Сибири или о Сибири в XVII в. писал целый ряд одаренных писателей, часть из них – побывавшие там «опальные» и ссыльные (воеводы кн. С. И. Шаховской и кн. И. М. Катырев-Ростовский, Юрий Крижанич, протопоп Аввакум и др.). Свою лепту в развитие сибирской литературы вложили и возглавлявшие тобольскую кафедру иерархи (архиепископ Нектарий, митрополит Игнатий Римский-Корсаков), которым принадлежит ряд посланий поучительного характера и произведений других жанров. Особняком в ряду сибирских писателей конца века стоит выходец из казачьей семьи, талантливый самоучка С. У. Ремезов – картограф, художник, историк, этнограф, поэт. Его творчество по праву считается вершиной сибирской литературы XVII в. Ремезов хорошо знал Сибирь; во многих местах он бывал по делам службы, в семье бережно хранились устные предания о походе Ермака и Кучуме, и сам он активно собирал все, относящееся к сибирской истории. В 1690-х гг. Ремезов пишет житие Ермака, готовит этнографическое описание Сибири, создает сочинение «Победа на Кучума царя…» и версию Хронографа. Особенный интерес представляет его «История Сибирская» (Ремезовская летопись). Создавая ее, Ремезов использовал не только официальное сибирское летописание, но и свои и семейные записи устных преданий и «летописцев». В этом сочинении, как и в других, относящихся к демократическому направлению, Ермак предстает идеальным народным героем. Однако, следуя идеям раннего просветительства, Ремезов придает Ермаку черты мудрого правителя. Созвучные времени мысли о философе на троне, явно отразившиеся в сочинении, в Сибири развивал, например, ссыльный серб Юрий Крижанич (с ним Ремезов был хорошо знаком).

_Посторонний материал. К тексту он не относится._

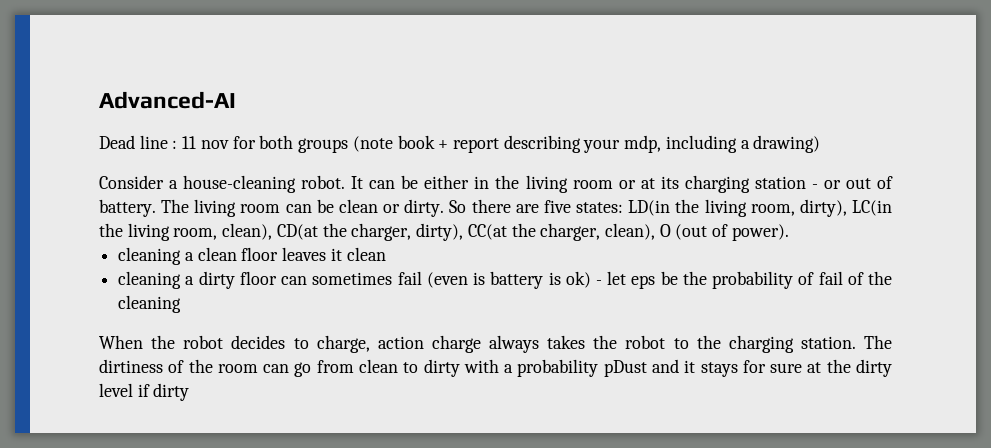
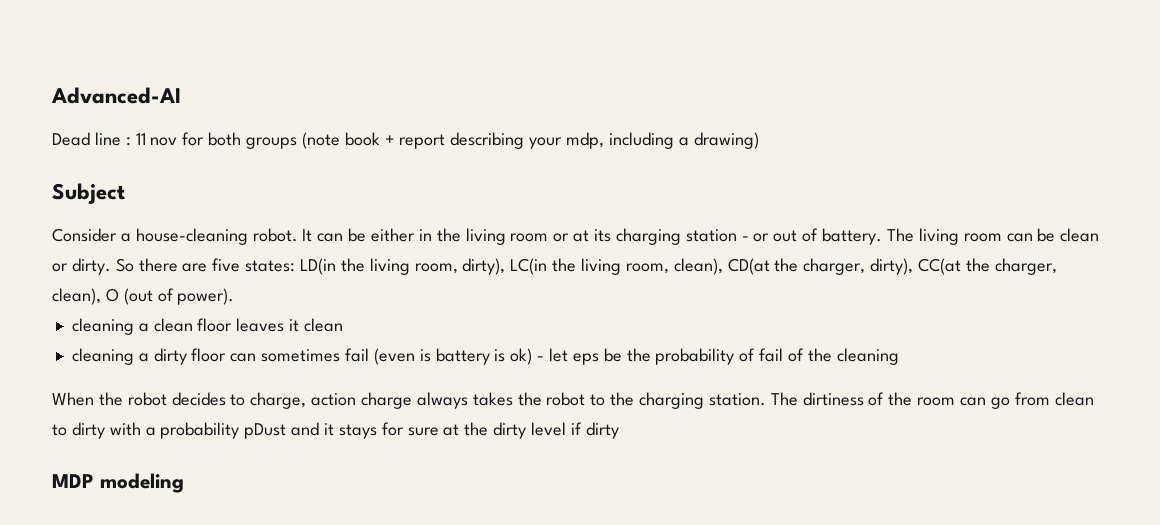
(821, 144) none -> [52,183,125,204] // Subject
(190, 392) none -> [52,473,184,493] // MDP modeling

Почвой, которая также питала высокую литературу Сибири, было устное народное творчество, фольклор. В XVII в. здесь пели исторические песни о взятии Казани, Ермаке, Степане Разине (бывало, что последние два народных героя сливались в одно лицо), песни о походах сибирских казаков. Как уже упоминалось, бытовали и устные «летописцы», в которых рассказывалось о первоначальном завоевании Сибири. Распространителями фольклора в числе прочих были и профессионалы народного театра, скоморохи, чрезвычайно популярные в Сибири, но с середины XVII в. подвергавшиеся гонениям в связи с общей установкой церкви, считавшей их носителями язычества и вообще всякого «нечестия».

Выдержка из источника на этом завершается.